_TASK DESCRIPTION:_
With pictures left out, set down exactly the lines from the line containing "[41,230,411,248] https://mks-voting-app.herokuapp.com/ ->" through the last line of the data.

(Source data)
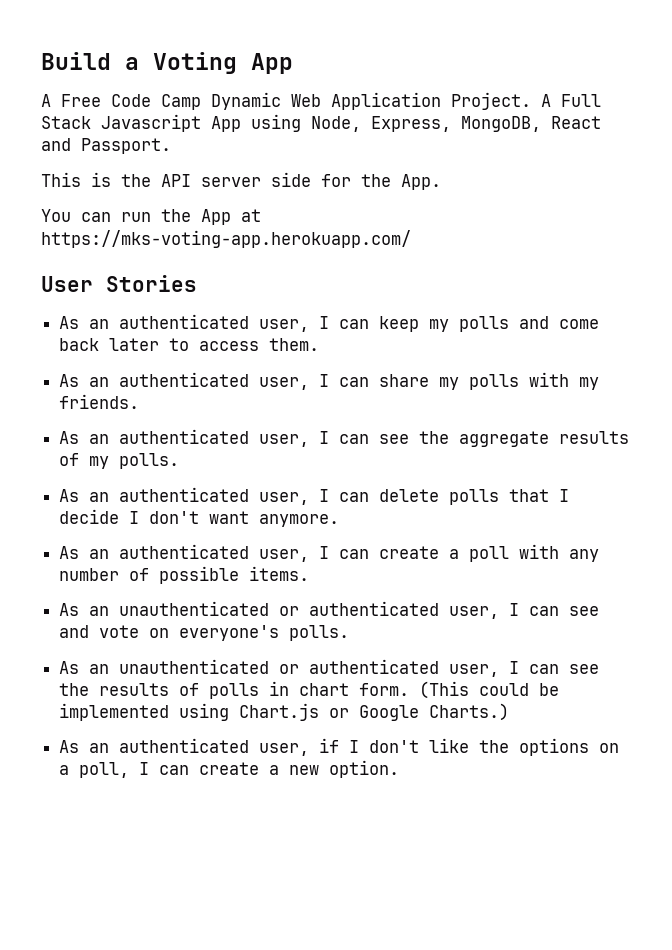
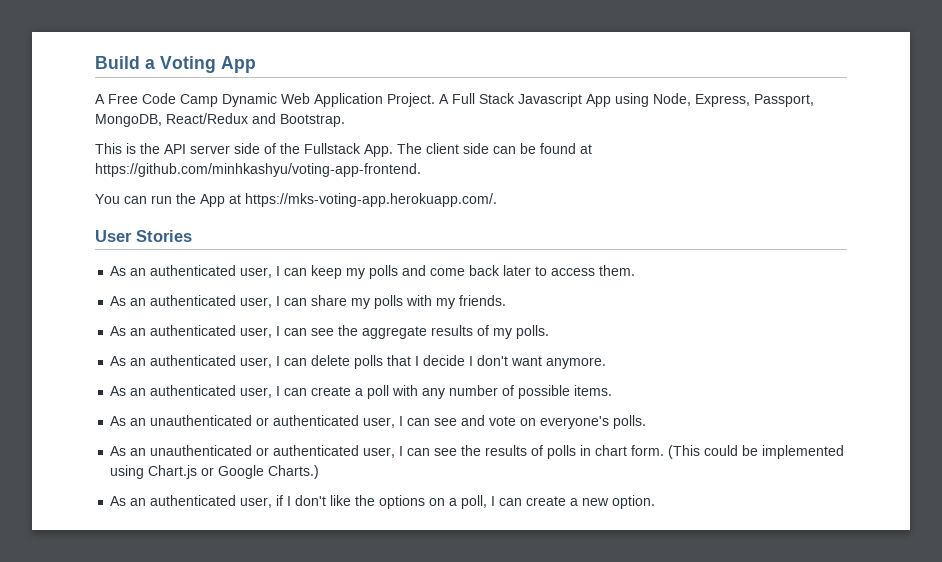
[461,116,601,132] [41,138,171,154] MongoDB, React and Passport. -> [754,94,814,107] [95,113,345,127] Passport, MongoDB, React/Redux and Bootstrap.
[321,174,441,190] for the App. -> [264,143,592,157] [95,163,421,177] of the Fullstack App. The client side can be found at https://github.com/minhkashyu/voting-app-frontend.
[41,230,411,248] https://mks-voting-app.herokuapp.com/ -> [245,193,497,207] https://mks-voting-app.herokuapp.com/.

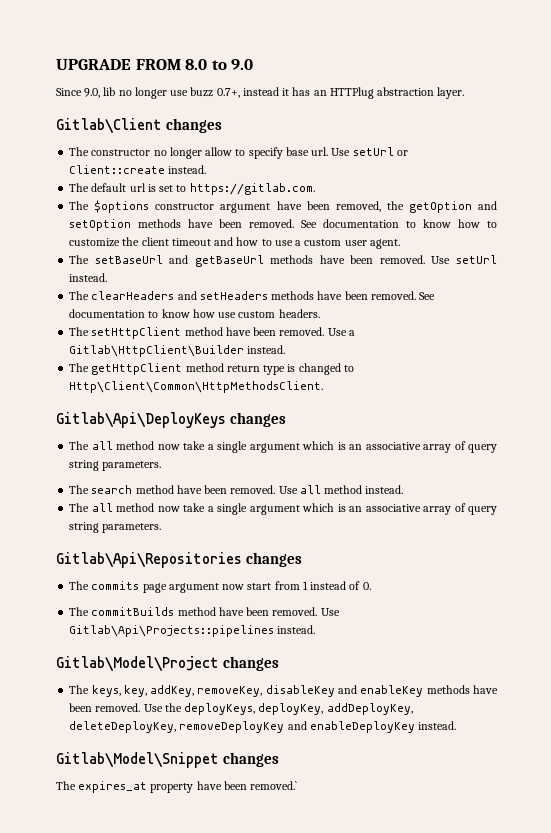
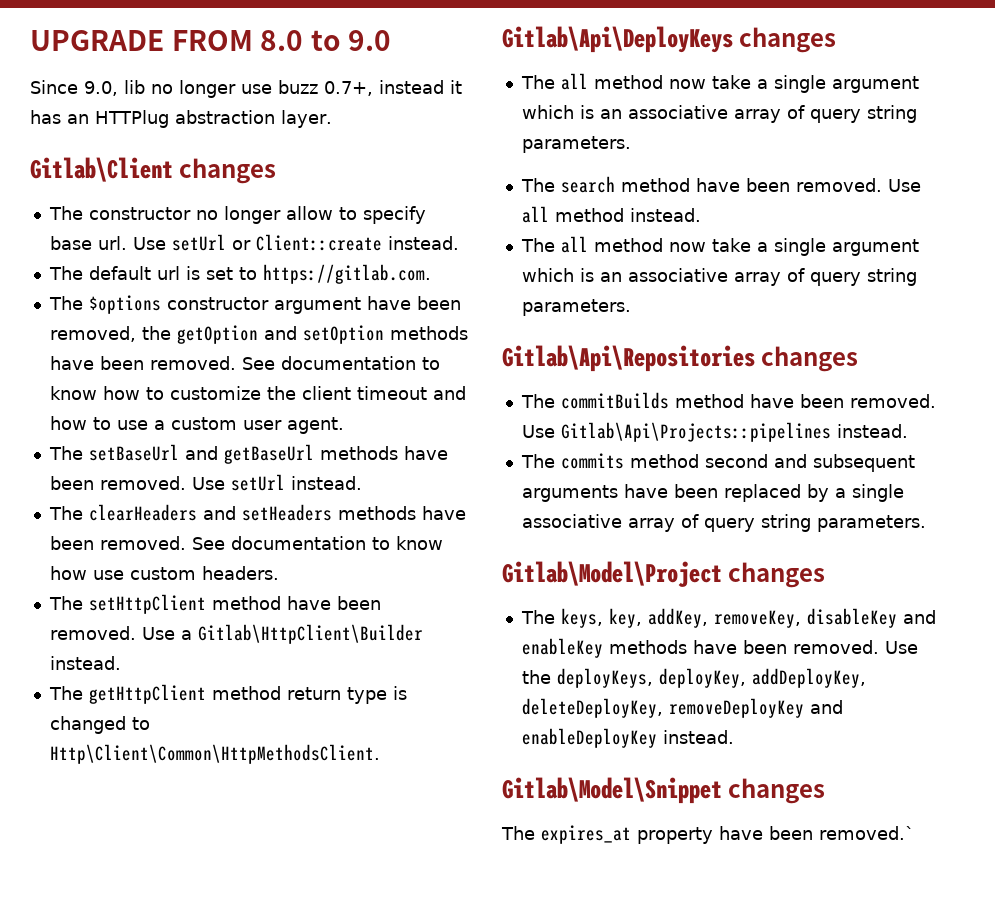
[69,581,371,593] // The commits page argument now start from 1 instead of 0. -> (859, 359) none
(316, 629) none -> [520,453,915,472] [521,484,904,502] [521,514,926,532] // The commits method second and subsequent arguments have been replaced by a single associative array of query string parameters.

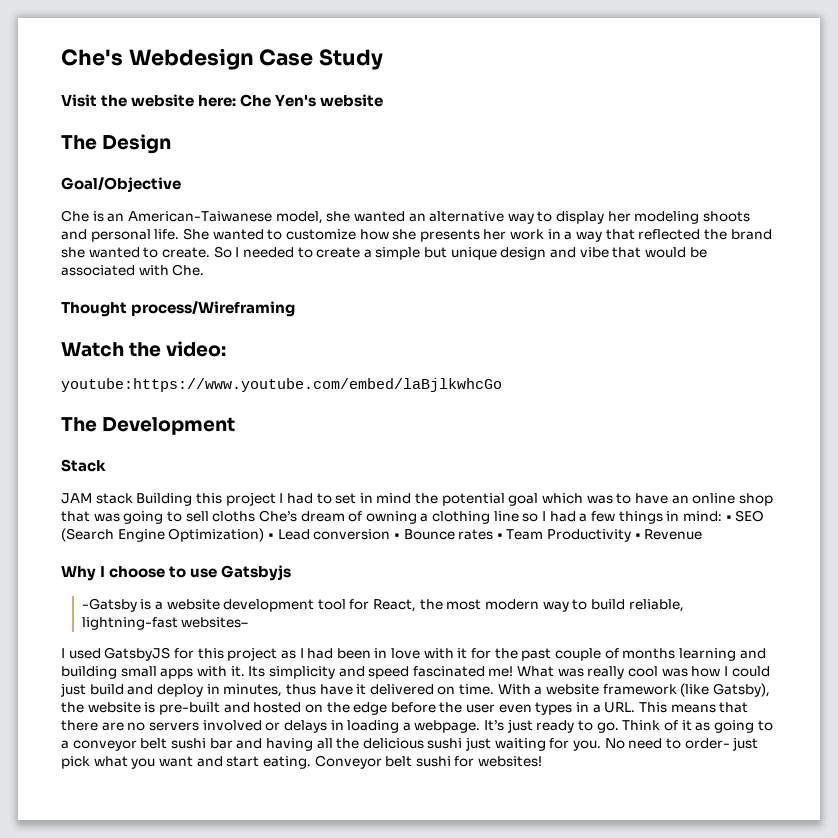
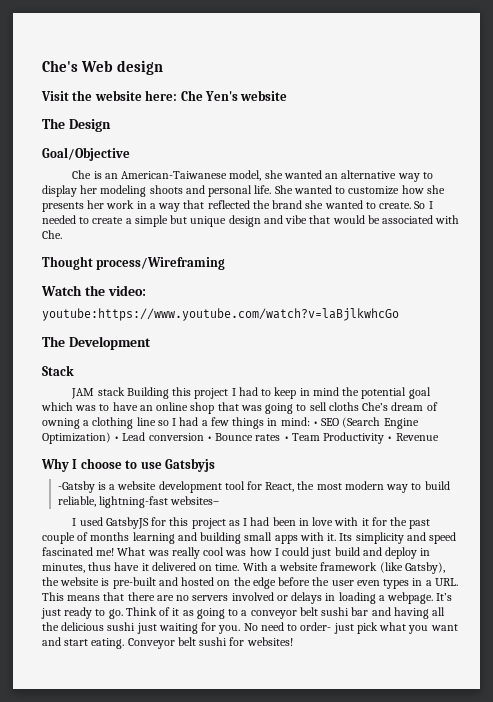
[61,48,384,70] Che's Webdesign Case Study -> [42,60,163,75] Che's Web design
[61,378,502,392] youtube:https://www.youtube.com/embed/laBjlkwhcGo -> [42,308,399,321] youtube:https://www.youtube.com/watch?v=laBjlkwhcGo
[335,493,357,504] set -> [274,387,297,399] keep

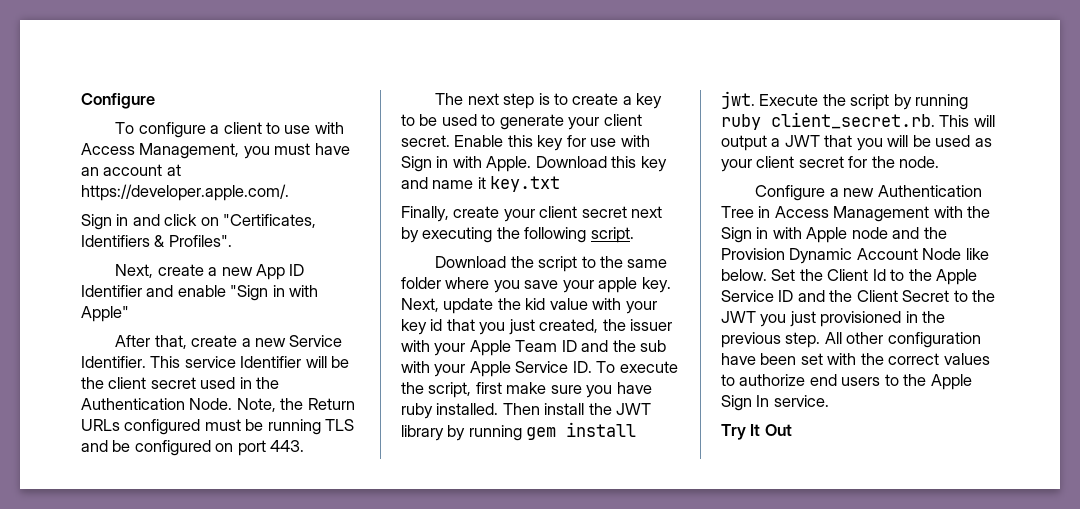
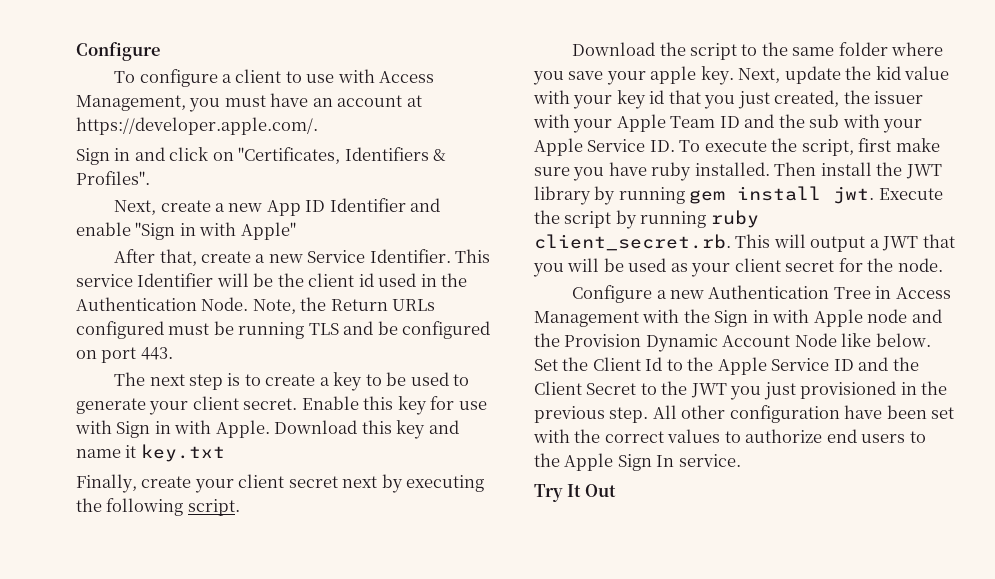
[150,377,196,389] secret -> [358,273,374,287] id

_ANSWER TO THIS PROBLEM:_
[41,230,411,248] https://mks-voting-app.herokuapp.com/ -> [245,193,497,207] https://mks-voting-app.herokuapp.com/.

[69,581,371,593] // The commits page argument now start from 1 instead of 0. -> (859, 359) none
(316, 629) none -> [520,453,915,472] [521,484,904,502] [521,514,926,532] // The commits method second and subsequent arguments have been replaced by a single associative array of query string parameters.

[61,48,384,70] Che's Webdesign Case Study -> [42,60,163,75] Che's Web design
[61,378,502,392] youtube:https://www.youtube.com/embed/laBjlkwhcGo -> [42,308,399,321] youtube:https://www.youtube.com/watch?v=laBjlkwhcGo
[335,493,357,504] set -> [274,387,297,399] keep

[150,377,196,389] secret -> [358,273,374,287] id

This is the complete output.